TypeError: sequence item 0: expected str instance, bytes found

----------------
## WORD FREQUENCY
----------------

### Count All words

In [1]:
total_words = len(wordlist_lower)
print('Total number of words in the collection: ', total_words)

NameError: name 'wordlist_lower' is not defined

### remove stop and other words (stemming)

In [None]:
porter = nltk.PorterStemmer()
meaningful_list = [porter.stem(term) for term in wordlist_lower if term not in stop and not term.startswith('http') and len(term)>2]
print('Total number of meaningful words (without stopwords): ', len(meaningful_list))

### Count terms only once, equivalent to Document Frequency

In [None]:
terms_single = set(meaningful_list)
print('Number of unique terms: ', len(terms_single))

### Word frequency for all terms

In [None]:
wordfreq = FreqDist(meaningful_list)
print('The 200 most frequent terms, including special terms: ', wordfreq.most_common(200))

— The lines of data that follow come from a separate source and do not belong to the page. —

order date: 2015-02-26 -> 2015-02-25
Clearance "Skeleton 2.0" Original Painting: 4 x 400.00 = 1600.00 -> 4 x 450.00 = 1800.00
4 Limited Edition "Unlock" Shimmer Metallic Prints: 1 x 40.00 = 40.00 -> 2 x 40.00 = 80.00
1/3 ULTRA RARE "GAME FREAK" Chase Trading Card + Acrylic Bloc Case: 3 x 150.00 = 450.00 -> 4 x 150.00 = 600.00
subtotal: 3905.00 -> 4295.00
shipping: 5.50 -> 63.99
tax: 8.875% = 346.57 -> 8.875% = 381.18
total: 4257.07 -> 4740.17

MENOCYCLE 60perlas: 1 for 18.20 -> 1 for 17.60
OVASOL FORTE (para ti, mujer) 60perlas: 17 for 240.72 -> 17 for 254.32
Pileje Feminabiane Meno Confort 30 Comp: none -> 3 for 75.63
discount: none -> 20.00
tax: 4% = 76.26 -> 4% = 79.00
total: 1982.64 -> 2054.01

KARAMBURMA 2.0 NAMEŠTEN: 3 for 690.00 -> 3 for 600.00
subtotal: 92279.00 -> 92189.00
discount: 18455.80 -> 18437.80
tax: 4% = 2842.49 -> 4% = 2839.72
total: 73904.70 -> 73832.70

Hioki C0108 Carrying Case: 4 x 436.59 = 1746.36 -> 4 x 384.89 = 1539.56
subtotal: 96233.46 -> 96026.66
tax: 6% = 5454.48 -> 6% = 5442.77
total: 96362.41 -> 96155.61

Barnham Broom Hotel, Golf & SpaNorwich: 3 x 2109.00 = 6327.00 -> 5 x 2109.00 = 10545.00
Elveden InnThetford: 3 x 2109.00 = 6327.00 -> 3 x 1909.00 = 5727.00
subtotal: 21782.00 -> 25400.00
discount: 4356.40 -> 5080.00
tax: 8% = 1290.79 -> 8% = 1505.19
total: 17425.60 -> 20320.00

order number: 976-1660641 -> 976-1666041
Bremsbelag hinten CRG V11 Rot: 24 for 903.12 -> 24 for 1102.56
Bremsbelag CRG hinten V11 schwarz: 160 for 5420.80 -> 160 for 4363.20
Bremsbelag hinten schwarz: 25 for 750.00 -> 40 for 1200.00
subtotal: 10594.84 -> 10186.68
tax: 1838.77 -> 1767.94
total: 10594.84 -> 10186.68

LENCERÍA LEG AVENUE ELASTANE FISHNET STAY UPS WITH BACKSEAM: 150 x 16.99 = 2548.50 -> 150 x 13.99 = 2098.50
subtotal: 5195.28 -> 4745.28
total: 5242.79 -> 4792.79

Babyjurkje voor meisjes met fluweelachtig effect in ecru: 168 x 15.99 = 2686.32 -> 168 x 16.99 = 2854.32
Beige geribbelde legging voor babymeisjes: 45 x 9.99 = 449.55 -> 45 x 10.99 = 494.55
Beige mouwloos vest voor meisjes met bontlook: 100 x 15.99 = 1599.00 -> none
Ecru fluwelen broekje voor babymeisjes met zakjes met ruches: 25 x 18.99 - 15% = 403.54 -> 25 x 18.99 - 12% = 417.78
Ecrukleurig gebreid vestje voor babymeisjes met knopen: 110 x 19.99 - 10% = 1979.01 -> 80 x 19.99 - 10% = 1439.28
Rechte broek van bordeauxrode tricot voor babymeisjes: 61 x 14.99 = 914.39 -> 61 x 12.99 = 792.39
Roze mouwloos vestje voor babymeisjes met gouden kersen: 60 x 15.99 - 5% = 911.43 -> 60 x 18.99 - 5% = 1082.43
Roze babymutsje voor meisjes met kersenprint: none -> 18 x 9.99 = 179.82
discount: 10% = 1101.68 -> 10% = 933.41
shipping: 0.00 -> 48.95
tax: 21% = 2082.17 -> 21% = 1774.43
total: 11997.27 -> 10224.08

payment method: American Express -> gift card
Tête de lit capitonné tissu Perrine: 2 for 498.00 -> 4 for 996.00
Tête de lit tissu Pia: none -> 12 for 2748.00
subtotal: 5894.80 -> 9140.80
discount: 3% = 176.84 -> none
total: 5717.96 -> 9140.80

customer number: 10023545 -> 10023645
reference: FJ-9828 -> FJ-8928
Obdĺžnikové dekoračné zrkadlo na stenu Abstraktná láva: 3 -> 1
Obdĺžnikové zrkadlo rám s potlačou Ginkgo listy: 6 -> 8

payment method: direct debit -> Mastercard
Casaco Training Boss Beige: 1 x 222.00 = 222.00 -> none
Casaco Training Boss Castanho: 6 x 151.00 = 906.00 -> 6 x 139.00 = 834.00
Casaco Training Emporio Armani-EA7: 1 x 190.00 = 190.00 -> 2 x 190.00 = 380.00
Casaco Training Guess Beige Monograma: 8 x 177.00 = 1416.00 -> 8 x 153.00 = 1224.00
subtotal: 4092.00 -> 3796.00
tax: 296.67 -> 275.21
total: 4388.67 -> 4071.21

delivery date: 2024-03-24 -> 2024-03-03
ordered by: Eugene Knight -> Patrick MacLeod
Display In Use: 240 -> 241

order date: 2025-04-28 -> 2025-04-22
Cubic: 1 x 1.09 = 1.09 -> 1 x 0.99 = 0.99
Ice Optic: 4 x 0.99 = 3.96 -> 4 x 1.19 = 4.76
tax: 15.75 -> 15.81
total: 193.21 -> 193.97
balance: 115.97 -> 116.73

### Word frequency for terms only

In [None]:
print('The 200 most frequent terms (terms only): ', termonlyfreq.most_common(200))

## PLOT RESTULTS

In [None]:
import numpy as np
import matplotlib.pyplot as plt

popularwords = termonlyfreq.most_common(100)

labels, values = zip(*popularwords.items())
# sort your values in descending order
indSort = np.argsort(values)[::-1]
# rearrange your data
labels = np.array(labels)[indSort]
values = np.array(values)[indSort]
indexes = np.arange(len(labels))
bar_width = 0.35
plt.bar(indexes, values)
# add labels
plt.xticks(indexes + bar_width, labels)
plt.show()

# author_names = counter.keys()
# author_counts = counter.values()
#
# # Plot histogram using matplotlib bar().
# indexes = np.arange(len(author_names))
# width = 0.7
# plt.bar(indexes, author_counts, width)
# plt.xticks(indexes + width * 0.5, author_names)
# plt.show()

## Keyword extraction

Using the RAKE algorithm [Python implementation of the Rapid Automatic Keyword Extraction (RAKE) algorithm] (https://github.com/zelandiya/RAKE-tutorial)

In [None]:
import rake, operator
rake_object = rake.Rake("SmartStoplist.txt", 4, 2, 4) # words of minimum length 4, in groups of maximum 2, occurring at least 3 times in the text; this happens to give the best results with the particular corpus

keywords = rake_object.run(tweets)
#write the list of tuples to a file:
outfile = open('keyword_extractedkwords.txt', 'w')
for item in keywords:
  keyword = item[0]
  relevance = item[1]
  try:
    outfile.write(str(keyword.decode('utf-8'))+' '+str(relevance)+'\n')
  except UnicodeEncodeError:
    outfile.write(str(keyword)+' '+str(relevance)+'\n')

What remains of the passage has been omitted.